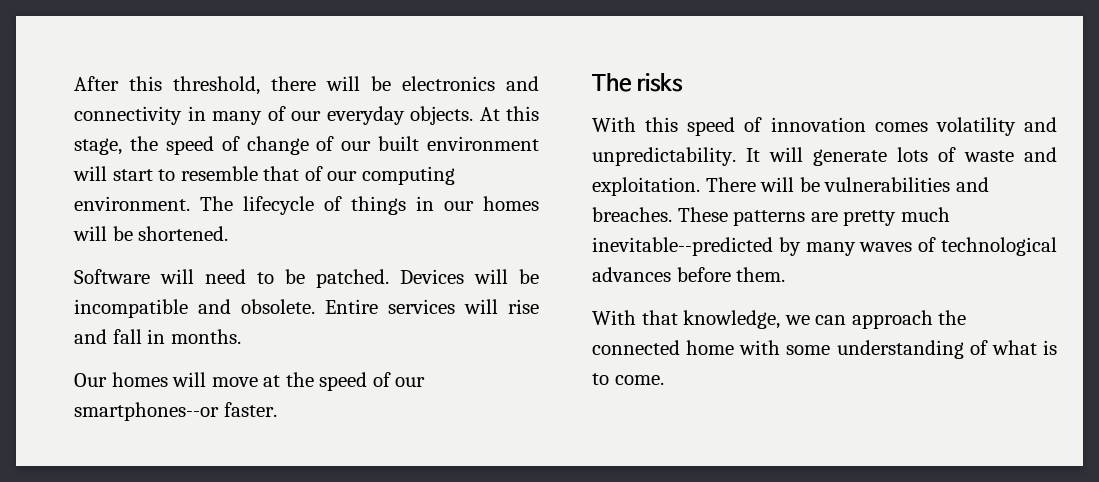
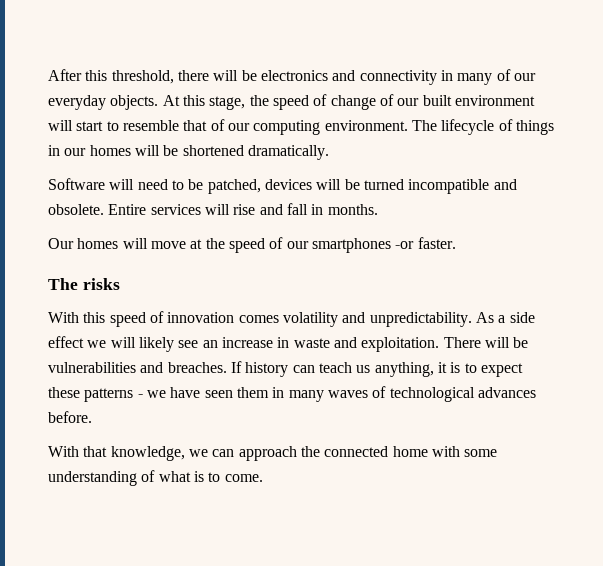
- The lifecycle of things in our homes will be shortened.
+ The lifecycle of things in our homes will be shortened dramatically.
- Software will need to be patched. Devices will be incompatible and obsolete.
+ Software will need to be patched, devices will be turned incompatible and obsolete.
- Our homes will move at the speed of our smartphones--or faster.
+ Our homes will move at the speed of our smartphones -or faster.
- It will generate lots of waste and exploitation.
+ As a side effect we will likely see an increase in waste and exploitation.
- These patterns are pretty much inevitable--predicted by many waves of technological advances before them.
+ If history can teach us anything, it is to expect these patterns - we have seen them in many waves of technological advances before.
+++
Could you restate the entries word for word, skipping any pictures?

- The lifecycle of things in our homes will be shortened.
+ The lifecycle of things in our homes will be shortened dramatically.
- Software will need to be patched. Devices will be incompatible and obsolete.
+ Software will need to be patched, devices will be turned incompatible and obsolete.
- Our homes will move at the speed of our smartphones--or faster.
+ Our homes will move at the speed of our smartphones -or faster.
- It will generate lots of waste and exploitation.
+ As a side effect we will likely see an increase in waste and exploitation.
- These patterns are pretty much inevitable--predicted by many waves of technological advances before them.
+ If history can teach us anything, it is to expect these patterns - we have seen them in many waves of technological advances before.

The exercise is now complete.